- **Data excerpts**:
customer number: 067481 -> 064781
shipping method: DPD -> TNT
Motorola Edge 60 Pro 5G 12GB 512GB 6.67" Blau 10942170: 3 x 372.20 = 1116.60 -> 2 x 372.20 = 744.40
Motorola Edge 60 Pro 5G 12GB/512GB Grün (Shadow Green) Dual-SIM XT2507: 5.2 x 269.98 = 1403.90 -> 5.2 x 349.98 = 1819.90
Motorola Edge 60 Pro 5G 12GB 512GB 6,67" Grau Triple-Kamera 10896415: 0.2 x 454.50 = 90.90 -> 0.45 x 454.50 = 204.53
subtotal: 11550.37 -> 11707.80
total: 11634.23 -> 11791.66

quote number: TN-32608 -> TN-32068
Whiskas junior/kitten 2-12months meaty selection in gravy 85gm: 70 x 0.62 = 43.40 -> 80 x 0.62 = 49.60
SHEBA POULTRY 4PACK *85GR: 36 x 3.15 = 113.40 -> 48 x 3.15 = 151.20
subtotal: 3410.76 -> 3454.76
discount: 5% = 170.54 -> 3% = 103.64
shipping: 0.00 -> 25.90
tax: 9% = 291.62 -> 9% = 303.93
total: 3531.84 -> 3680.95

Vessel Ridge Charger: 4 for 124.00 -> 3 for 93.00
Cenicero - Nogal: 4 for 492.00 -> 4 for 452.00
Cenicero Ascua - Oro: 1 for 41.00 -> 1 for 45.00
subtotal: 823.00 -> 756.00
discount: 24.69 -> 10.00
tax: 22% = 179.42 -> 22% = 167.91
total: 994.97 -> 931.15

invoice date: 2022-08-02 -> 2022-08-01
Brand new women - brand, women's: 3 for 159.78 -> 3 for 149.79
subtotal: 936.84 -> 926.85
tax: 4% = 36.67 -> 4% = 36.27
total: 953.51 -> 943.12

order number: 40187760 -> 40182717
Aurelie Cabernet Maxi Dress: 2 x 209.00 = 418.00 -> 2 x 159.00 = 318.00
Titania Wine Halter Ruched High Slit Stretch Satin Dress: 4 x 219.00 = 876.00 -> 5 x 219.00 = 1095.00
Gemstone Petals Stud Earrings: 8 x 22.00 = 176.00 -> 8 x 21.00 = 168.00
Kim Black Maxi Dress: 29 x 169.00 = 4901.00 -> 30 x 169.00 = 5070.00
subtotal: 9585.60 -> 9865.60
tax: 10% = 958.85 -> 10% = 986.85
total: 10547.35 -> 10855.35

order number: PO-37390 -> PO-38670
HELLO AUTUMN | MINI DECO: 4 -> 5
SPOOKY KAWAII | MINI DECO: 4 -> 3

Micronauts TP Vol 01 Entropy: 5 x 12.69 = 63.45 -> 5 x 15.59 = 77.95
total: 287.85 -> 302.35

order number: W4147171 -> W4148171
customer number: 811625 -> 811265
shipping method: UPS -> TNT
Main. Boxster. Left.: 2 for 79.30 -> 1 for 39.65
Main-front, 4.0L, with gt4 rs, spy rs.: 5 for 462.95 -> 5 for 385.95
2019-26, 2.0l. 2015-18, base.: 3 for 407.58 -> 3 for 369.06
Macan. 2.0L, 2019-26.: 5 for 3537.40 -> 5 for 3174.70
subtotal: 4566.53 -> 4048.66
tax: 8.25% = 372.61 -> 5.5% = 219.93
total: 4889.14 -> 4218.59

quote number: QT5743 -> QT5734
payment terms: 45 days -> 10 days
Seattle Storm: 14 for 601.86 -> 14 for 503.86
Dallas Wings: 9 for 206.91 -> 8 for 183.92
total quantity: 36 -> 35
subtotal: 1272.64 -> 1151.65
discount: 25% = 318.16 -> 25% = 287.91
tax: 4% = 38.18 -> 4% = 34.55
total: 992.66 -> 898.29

- **Problem to solve**: A count is needed of the lines in this data that contain "Motorola"; give the number and no other text.

- **Reply**: 3